◆ **Work to complete**:
Return exactly the lines of the entries that start at the line containing "Benoît Assou-Ekotto | Ratio: 0.004% -> 0.006%" and continue to the last line. Omit the pictures.

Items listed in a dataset
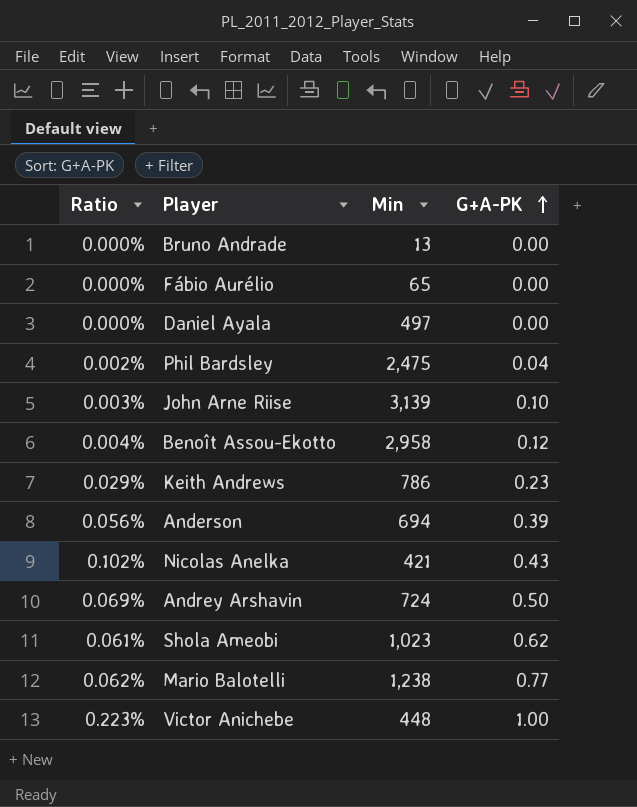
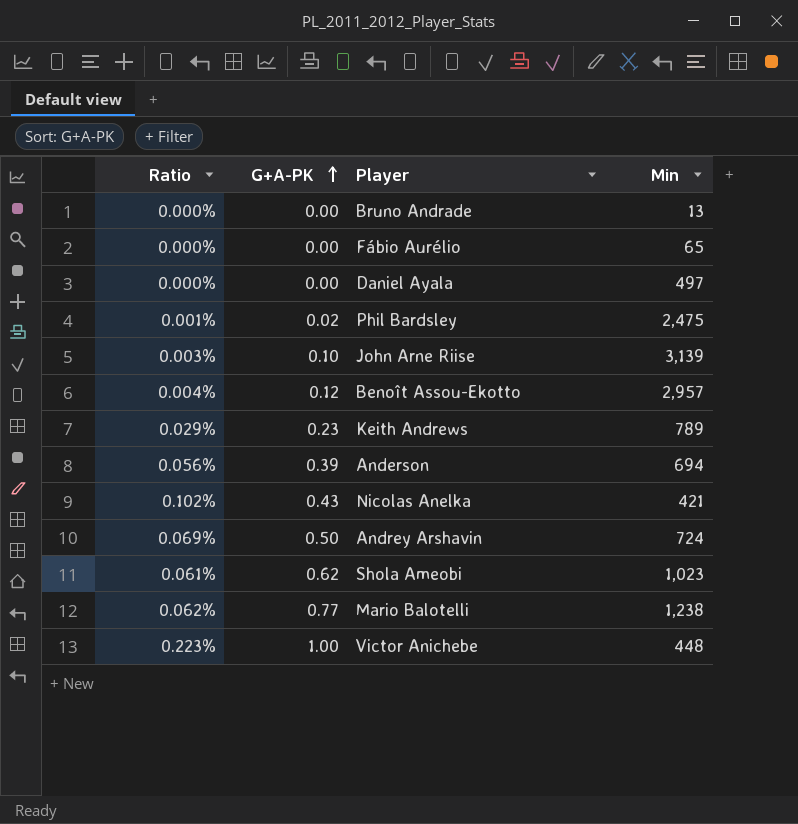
column G+A-PK | position: 4 -> 2
Phil Bardsley | Ratio: 0.002% -> 0.001%
Phil Bardsley | G+A-PK: 0.04 -> 0.02
Benoît Assou-Ekotto | Min: 2,958 -> 2,957
Keith Andrews | Min: 786 -> 789

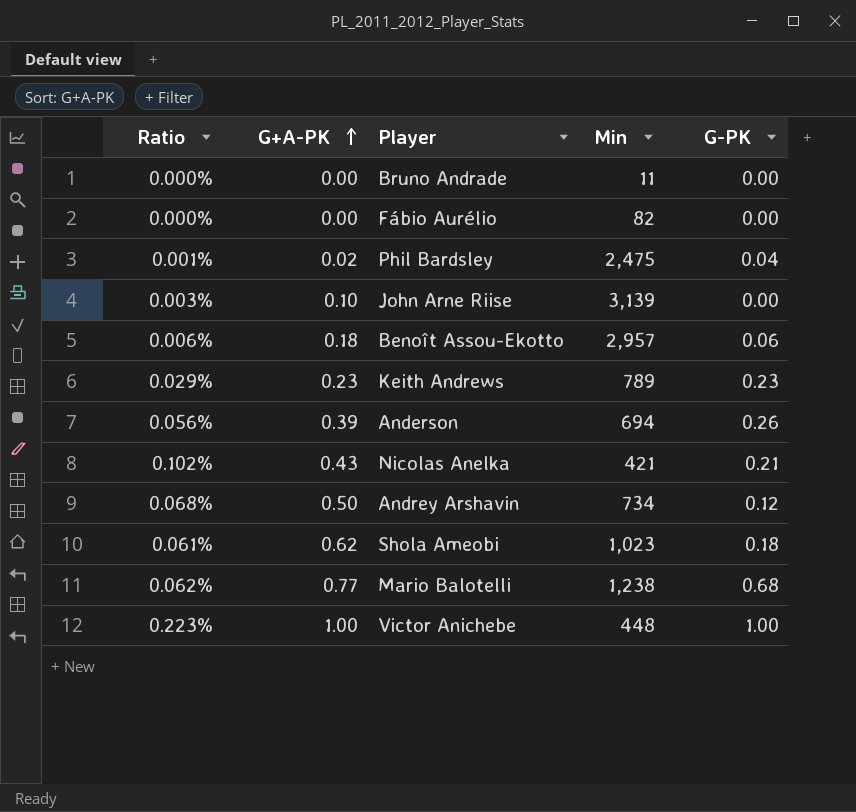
column G-PK | position: none -> 5
row Daniel Ayala: 0.000% | 0.00 | 497 -> none
Bruno Andrade | Min: 13 -> 11
Fábio Aurélio | Min: 65 -> 82
Benoît Assou-Ekotto | Ratio: 0.004% -> 0.006%
Benoît Assou-Ekotto | G+A-PK: 0.12 -> 0.18
Andrey Arshavin | Ratio: 0.069% -> 0.068%
Andrey Arshavin | Min: 724 -> 734

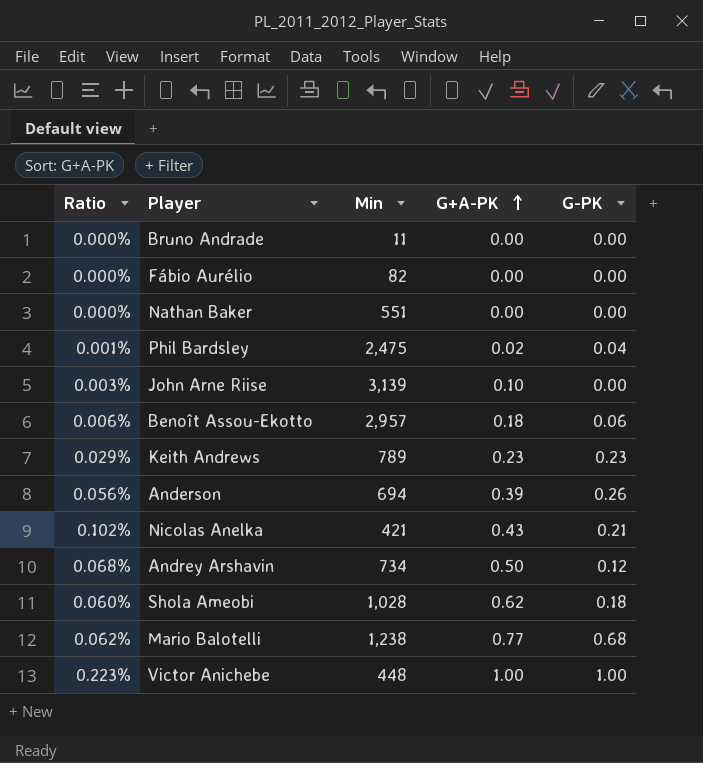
column G+A-PK | position: 2 -> 4
row Nathan Baker: none -> 0.000% | 551 | 0.00 | 0.00
Shola Ameobi | Ratio: 0.061% -> 0.060%
Shola Ameobi | Min: 1,023 -> 1,028

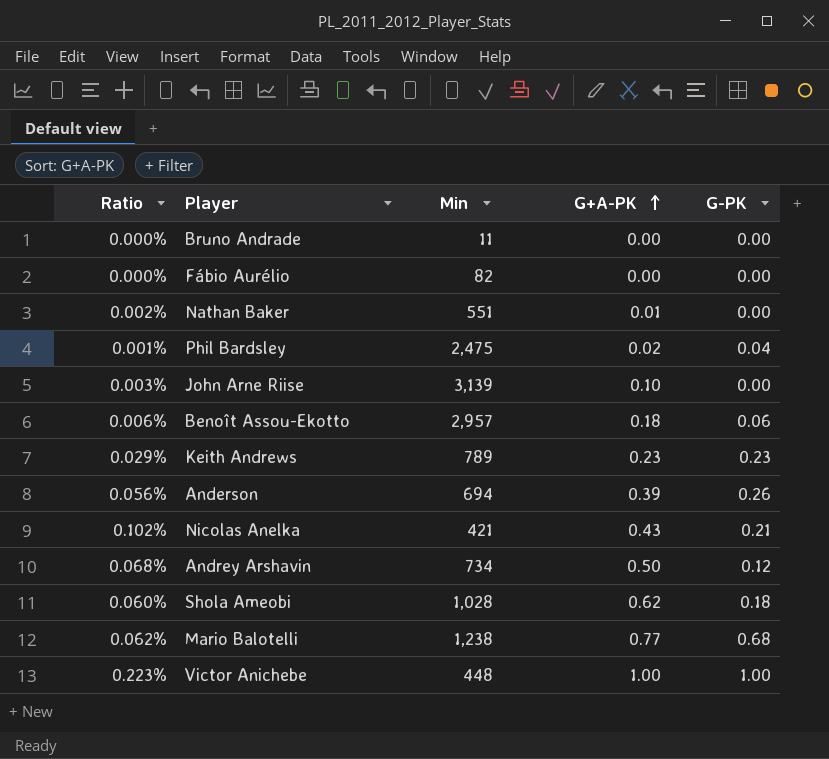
Nathan Baker | Ratio: 0.000% -> 0.002%
Nathan Baker | G+A-PK: 0.00 -> 0.01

◆ **Answer box**:
Benoît Assou-Ekotto | Ratio: 0.004% -> 0.006%
Benoît Assou-Ekotto | G+A-PK: 0.12 -> 0.18
Andrey Arshavin | Ratio: 0.069% -> 0.068%
Andrey Arshavin | Min: 724 -> 734

column G+A-PK | position: 2 -> 4
row Nathan Baker: none -> 0.000% | 551 | 0.00 | 0.00
Shola Ameobi | Ratio: 0.061% -> 0.060%
Shola Ameobi | Min: 1,023 -> 1,028

Nathan Baker | Ratio: 0.000% -> 0.002%
Nathan Baker | G+A-PK: 0.00 -> 0.01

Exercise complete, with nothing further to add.